Enjeux

Définir une valeur relève bien souvent d’un jugement subjectif. Certains objets ont une valeur artistique ou esthétique parce qu’ils procurent des émotions. La nature a de la valeur, car elle nous émerveille, les connaissances aussi parce qu’elles nous permettent de comprendre le monde dans lequel nous vivons. Les croyants accordent de la valeur à certaines choses, actions ou personnes qu’ils considèrent comme « sacrées » ou « saintes ».

Dans nos sociétés sévit actuellement ce qu’on appelle « la loi du marché ». Cette doctrine est basée sur l’idée que tout bien a une valeur qui peut être mesurée en argent. Une tonne de blé, une heure de plaisir, un cœur de rechange, peuvent être tarifés. Chacun peut les acheter à condition de posséder l’argent pour les acquérir. Cet argent est donc devenu le bien suprême puisqu’il permet de tout obtenir. Certains individus, entreprises ou états n’ont comme objectif que d’en gagner toujours plus.
Cette loi du marché s’accompagne d’une autre loi, celle de la sélection naturelle. Ce sont les plus forts qui gagnent, les autres étant éliminés, exclus. Les gagnants se donnent de surcroît le droit de détruire les richesses non renouvelables de la planète qui sont le bien de tous.

Et dans le contexte européen, quelles sont les valeurs privilégiées? Pour tenter de répondre à cette question, peut-être est-il intéressant de se pencher sur le quotidien des enfants.
Qu’est-ce qui dans leur vie est important et par rapport à quoi?
Qu’est-ce qui a de la valeur ou pas et pourquoi?

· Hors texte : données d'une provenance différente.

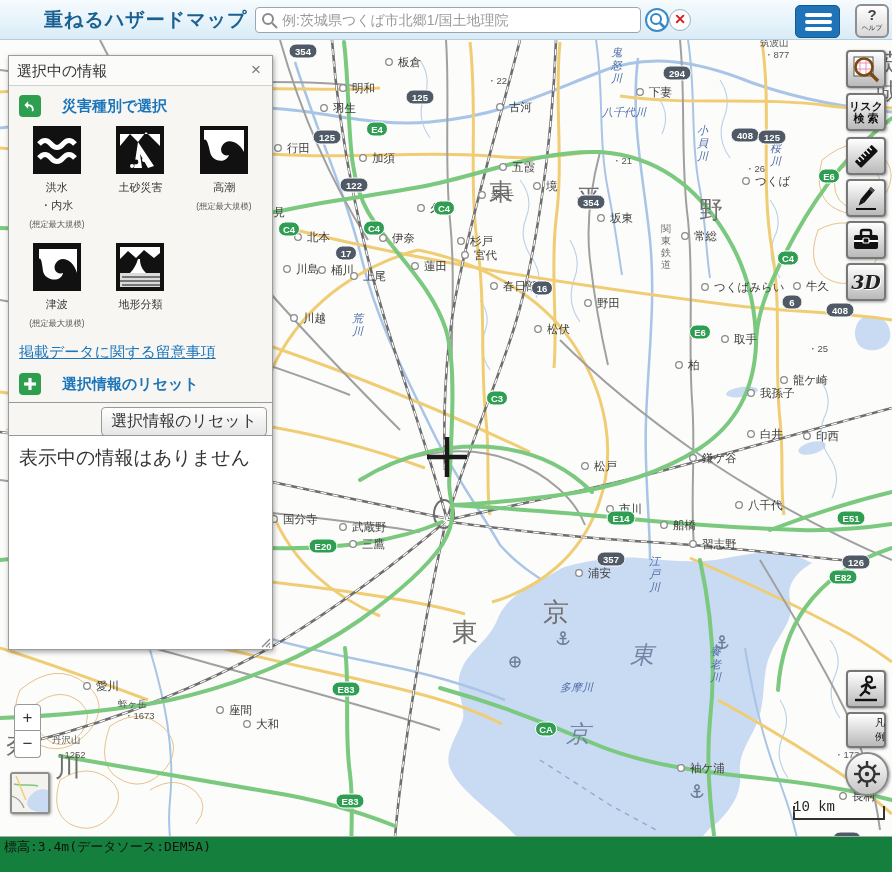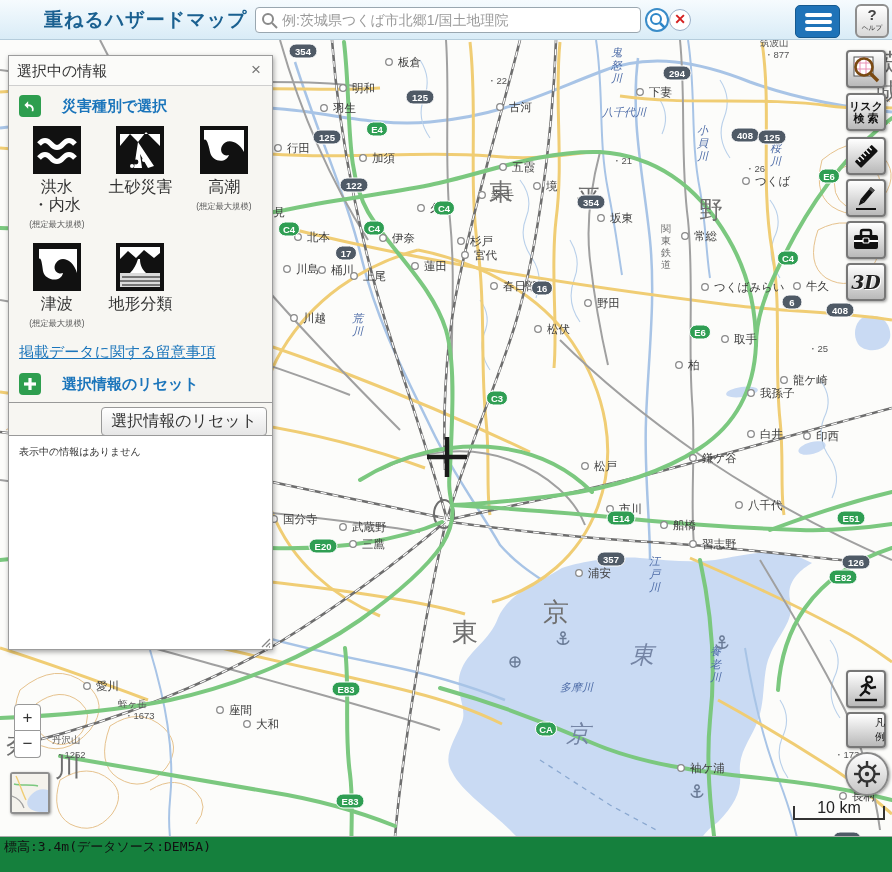--- a/index.html
+++ b/index.html
@@ -50,7 +50,7 @@
     row-gap:12px; flex:0 0 auto; }
   .hazard { text-align:center; cursor:pointer; }
   .hicon { width:48px; height:48px; margin:0 auto 4px auto; }
-  .hline { font-size:16px; color:#333; line-height:18px; }
+  .hline { font-size:11px; color:#333; line-height:18px; }
   .hnote { font-size:9px; color:#555; margin-top:4px; transform:scale(.92); }
   #notes-link { font-size:15px; color:#1b75bb; text-decoration:underline; padding:13px 10px 9px 10px;
     cursor:pointer; flex:0 0 auto; }

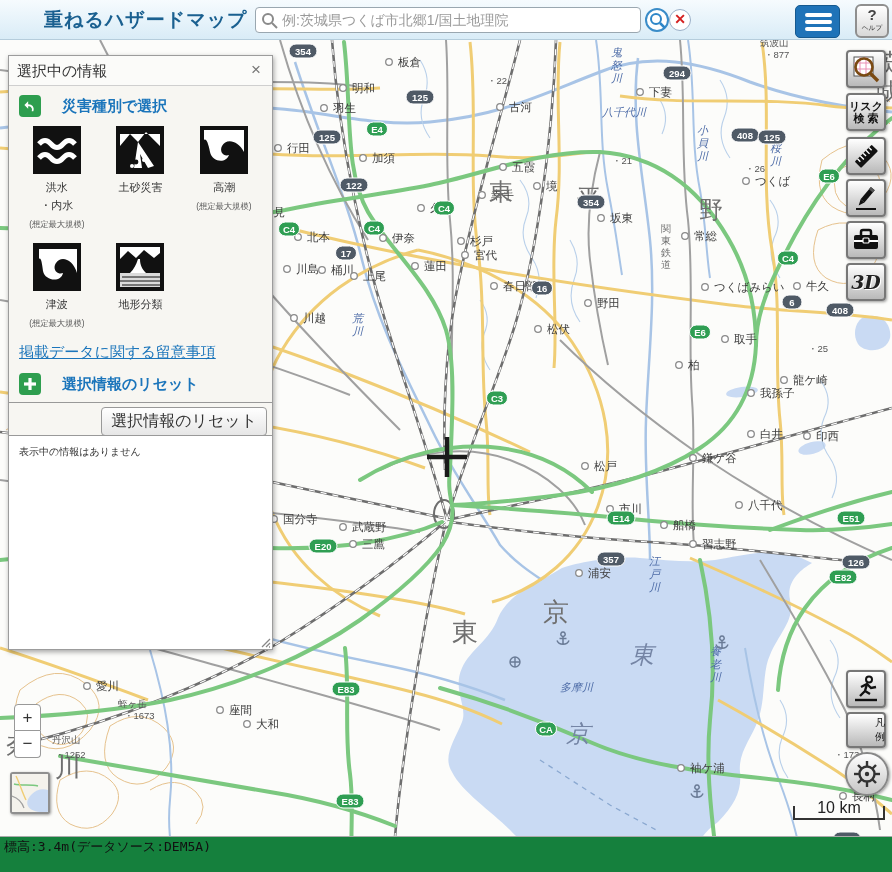--- a/index.html
+++ b/index.html
@@ -60,7 +60,7 @@
     background:linear-gradient(#ffffff,#e6e6e6); border:1px solid #999; border-radius:4px; cursor:pointer;
     font-family:"Liberation Sans",sans-serif; }
   #list-area { flex:1 1 auto; background:#fff; border-top:1px solid #999; position:relative; }
-  #empty-msg { font-size:10px; color:#333; padding:9px 10px; }
+  #empty-msg { font-size:19px; color:#333; padding:9px 10px; }
   #resize-handle { position:absolute; right:1px; bottom:1px; width:11px; height:11px; cursor:nwse-resize; }
 
   

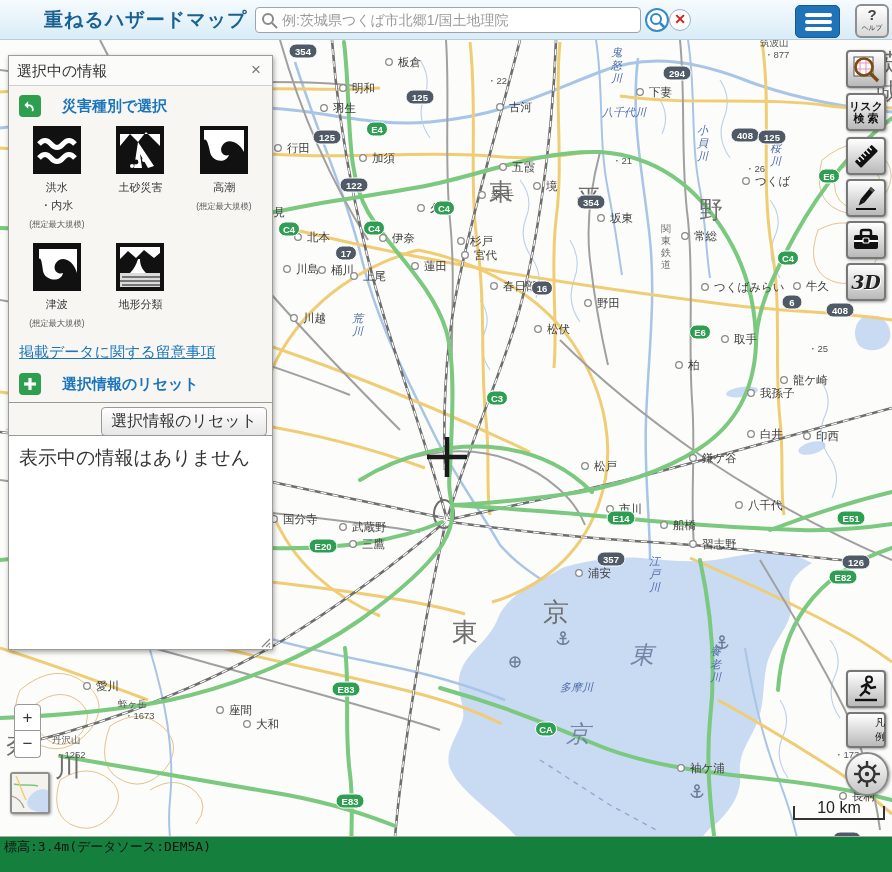--- a/index.html
+++ b/index.html
@@ -91,8 +91,8 @@
   #scale-bar { position:absolute; left:793px; top:799px; width:92px; height:21px; z-index:14; }
   #scale-bar .line { position:absolute; left:0; right:0; bottom:0; height:14px;
     border-left:2px solid #333; border-right:2px solid #333; border-bottom:2px solid #333; }
-  #scale-bar .txt { position:absolute; width:100%; top:0; text-align:center; font-size:16px; color:#222;
-    text-shadow:0 0 2px #fff,0 0 2px #fff; font-family:Liberation Sans, sans-serif; }
+  #scale-bar .txt { position:absolute; width:100%; top:0; font-size:14px; color:#222;
+    text-shadow:0 0 2px #fff,0 0 2px #fff; font-family:Liberation Mono, monospace; }
 
   
   #expander { position:absolute; left:424px; top:838px; width:86px; height:14px; background:#eaeaea;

Toutes les propositions seront écrites au tableau. Ces suggestions seront ensuite évaluées à un niveau universel.
Par exemple, si l’argent a de la valeur pour moi, qu’en est-il pour tout le monde?
Quels sont ceux qui considèrent que l’argent n’a pas de valeur et pourquoi?
Que se passe-t-il quand tout le monde n’a pas les mêmes valeurs?
Comment fait-on pour vivre ensemble quand on n’a pas les mêmes valeurs?

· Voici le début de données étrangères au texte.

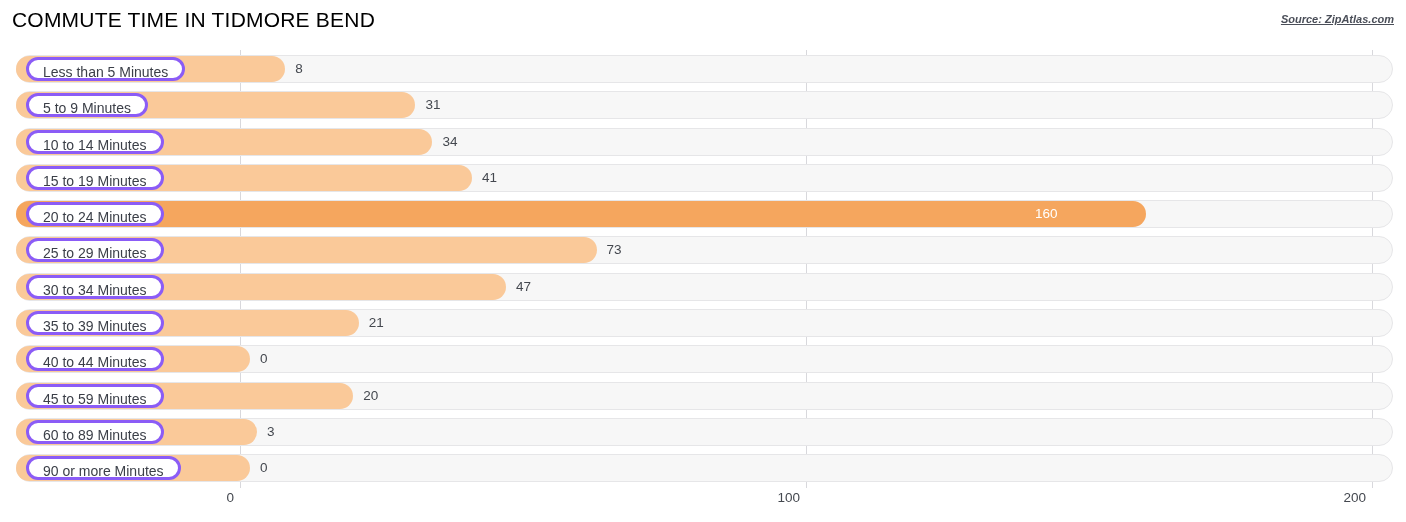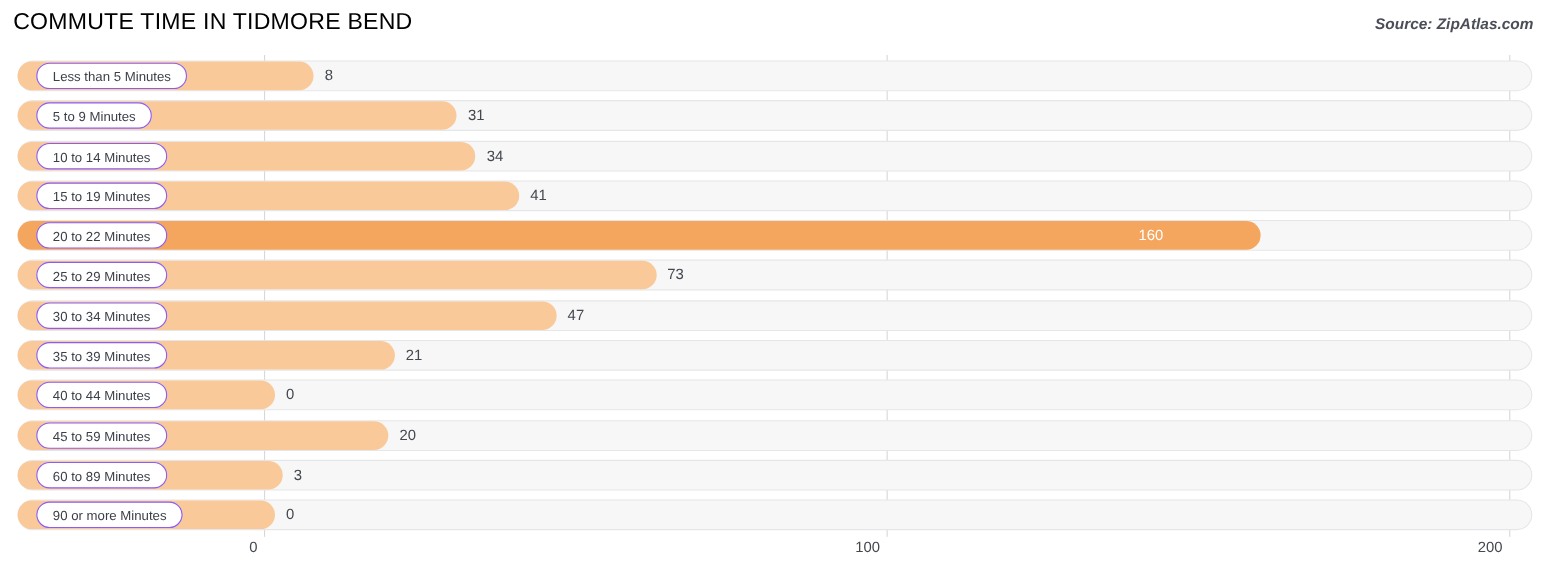--- a/index.html
+++ b/index.html
@@ -37,11 +37,12 @@
     position: absolute;
     right: 12px;
     top: 13px;
-    font-size: 14px;
+    font-size: 11px;
     font-style: italic;
     font-weight: bold;
     color: #4a4e58;
     white-space: nowrap;
+    text-decoration: underline;
   }
 
   

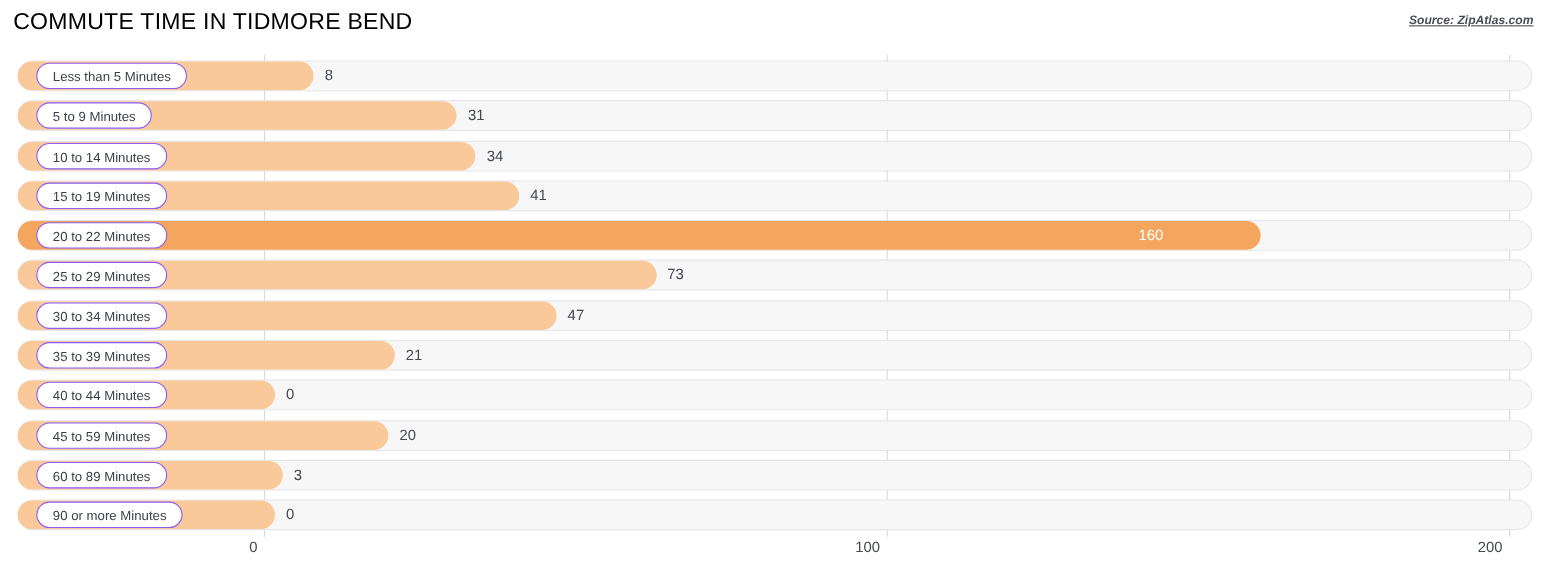--- a/index.html
+++ b/index.html
@@ -93,14 +93,14 @@
   .label-pill {
     position: absolute;
     top: 2px;
-    left: 33px;
+    left: 26px;
     height: 24px;
     line-height: 24px;
     padding: 0 14px;
     background: #ffffff;
-    border: 1px solid #8b5cf6;
+    border: 3px solid #8b5cf6;
     border-radius: 12px;
-    font-size: 12px;
+    font-size: 14px;
     color: #3b3f48;
     white-space: nowrap;
     box-sizing: border-box;

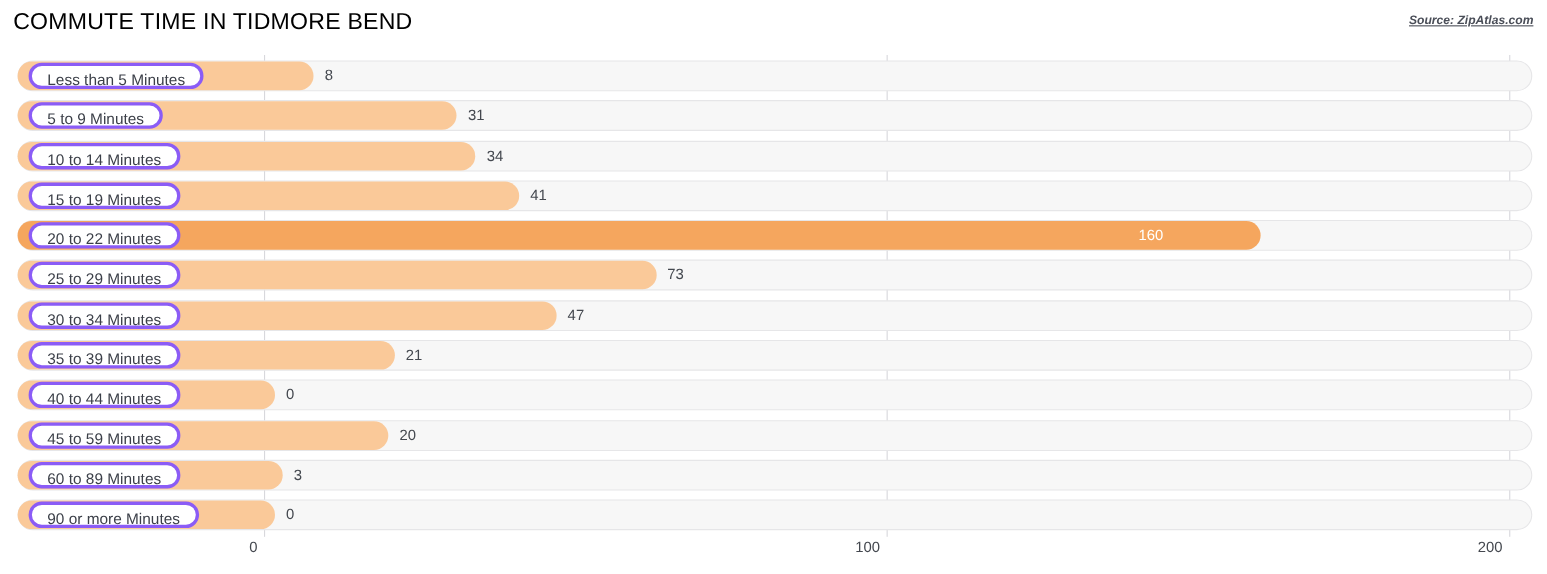--- a/index.html
+++ b/index.html
@@ -174,7 +174,7 @@
       <div class="row" style="top: 150.12px; width: 1406px;">
         <div class="track" style="width: 1377px;"></div>
         <div class="bar hi" title="20 to 24 Minutes: 160" style="width: 1129.6px;"></div>
-        <div class="label-pill">20 to 22 Minutes</div>
+        <div class="label-pill">20 to 24 Minutes</div>
         <div class="val inside" style="left: 1035px;">160</div>
       </div>
       <div class="row" style="top: 186.4px; width: 1112px;">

Compétence développée : Généraliser

Comment définir ce qu’est une valeur au-delà de tous ses usages et applications possibles?
La généralisation apparaît ici comme un procédé utile. Elle permet de considérer un ensemble d’éléments sans avoir à tenir compte de tous les détails qui caractérisent chacun de ces mêmes éléments. Il s’agit de se dégager du particulier, du vécu personnel pour tendre vers une compréhension plus abstraite.
Attention toutefois à ce que cette généralisation ne soit pas abusive. À force d’abstraire les détails, on pourrait en effet en oublier les spécificités au risque d’une simplification conduisant au stéréotype.